Similmente si potrebbe dire dell’attuale portiere del Chelsea Thibaut Courtois, presentatosi al calcio internazionale vincendo l’Europa League da titolare a soli 20 anni con l’Atletico Madrid, con il quale poco dopo avrebbe vinto un campionato e raggiunto una finale di Champions League. Giocatori che si sono guadagnati rinnovi milionari e trasferimenti illustri grazie al rendimento sul campo, piuttosto che attraverso i capricci dei procuratori o un’immagine ideale appiccicata da qualcuno al momento dell’esordio.

Sul capitolo Nazionale, bisognerebbe anche riflettere sulla legittimità, ad oggi, della qualifica di Donnarumma a successore di Buffon, come si diceva. Portieri come Perin e Sirigu, che hanno mostrato maggiore continuità (infortuni permettendo), sembrano sistematicamente partire indietro nelle gerarchie rispetto al giocatore milanista, che si ritroverebbe probabilmente ad occupare l’ennesima posizione di rilievo senza che ci sia stata maturata l’esperienza, o il merito, per farlo.

Maturità, si torna sempre lì. La mossa del Milan di tesserare il portiere del Napoli Pepe Reina per la prossima stagione deve ancora essere spiegata: rimpiazzo del giocatore campano, che potrebbe partire in estate, o riserva d’esperienza preziosa nel cementare il gruppo? Chissà che, dopo aver scalzato Diego Lopez nel 2015, non sia Donnarumma a restare a Milano e perdere a sua volta il posto a favore di un altro portiere spagnolo.

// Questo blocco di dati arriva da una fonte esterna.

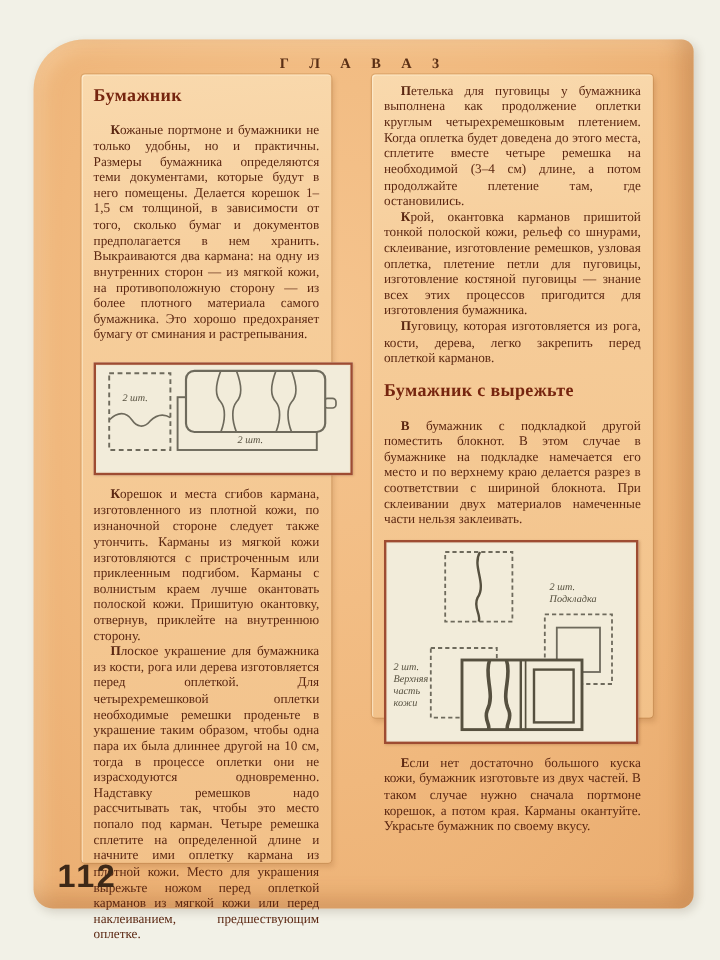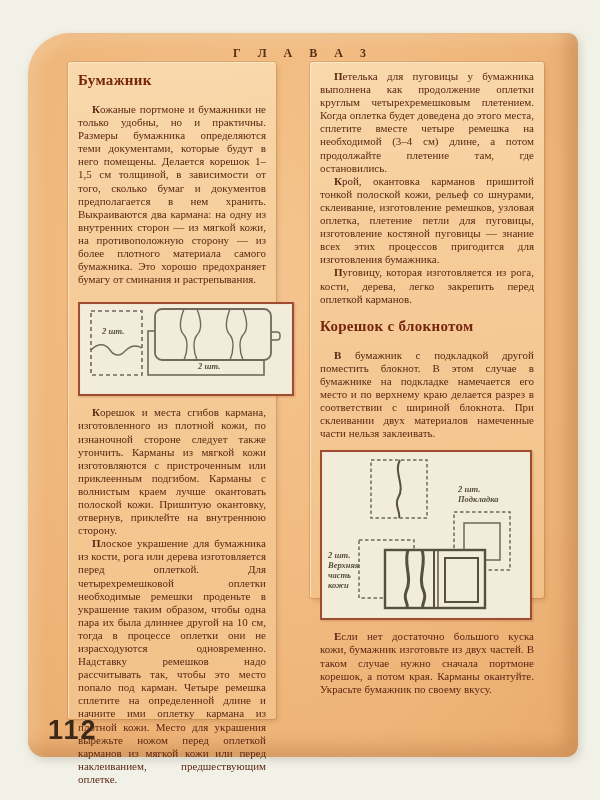--- a/index.html
+++ b/index.html
@@ -50,7 +50,6 @@
     border:2px solid #9e4c32;
     box-shadow: inset 0 0 0 1px rgba(240,230,205,0.8), 1px 1px 2px rgba(120,60,20,0.25);
     margin:10px 0;
-    font-weight:bold;
   }
   .diagram-1 { width:216px; height:94px; }
   .diagram-2 { width:212px; height:170px; }

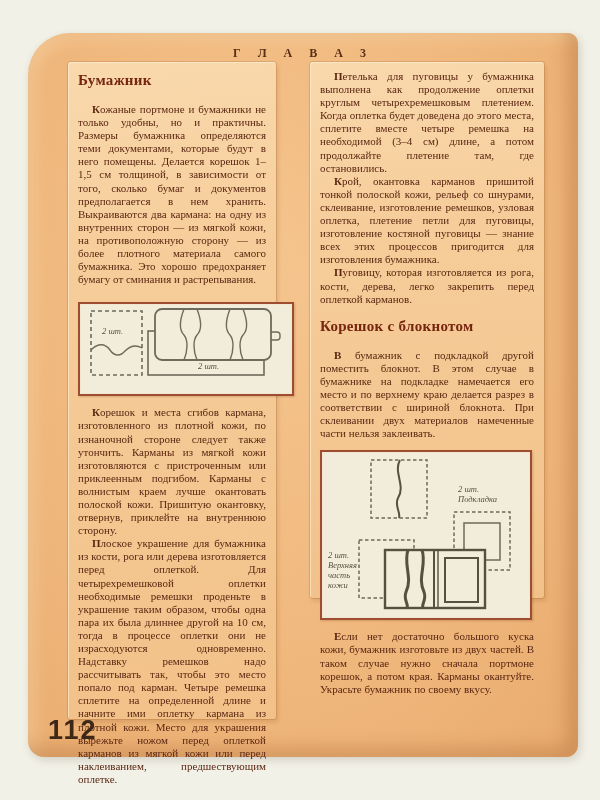--- a/index.html
+++ b/index.html
@@ -108,7 +108,7 @@
     <p class="body">Крой, окантовка карманов пришитой тонкой полоской кожи, рельеф со шнурами, склеивание, изготовление ремешков, узловая оплетка, плетение петли для пуговицы, изготовление костяной пуговицы — знание всех этих процессов пригодится для изготовления бумажника.</p>
     <p class="body">Пуговицу, которая изготовляется из рога, кости, дерева, легко закрепить перед оплеткой карманов.</p>
 
-    <h2 class="article-heading second">Корешок с блокнотом</h2>
+    <h2 class="article-heading second">Бумажник с вырежьте</h2>
     <p class="body">В бумажник с подкладкой другой поместить блокнот. В этом случае в бумажнике на подкладке намечается его место и по верхнему краю делается разрез в соответствии с шириной блокнота. При склеивании двух материалов намеченные части нельзя заклеивать.</p>
 
     <div class="diagram diagram-2">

Per Gigio sarebbe come ricominciare da zero, non necessariamente una cosa negativa: staccarsi l’etichetta di fenomeno a prescindere e imboccare una nuova strada, sulla quale crescere, sbagliare, imparare e finalmente raggiungere l’agognata maturità. O forse sarà il Milan, che tanto (troppo?) ha creduto in lui, a ripartire quest’estate da un incasso milionario e una certezza più solida.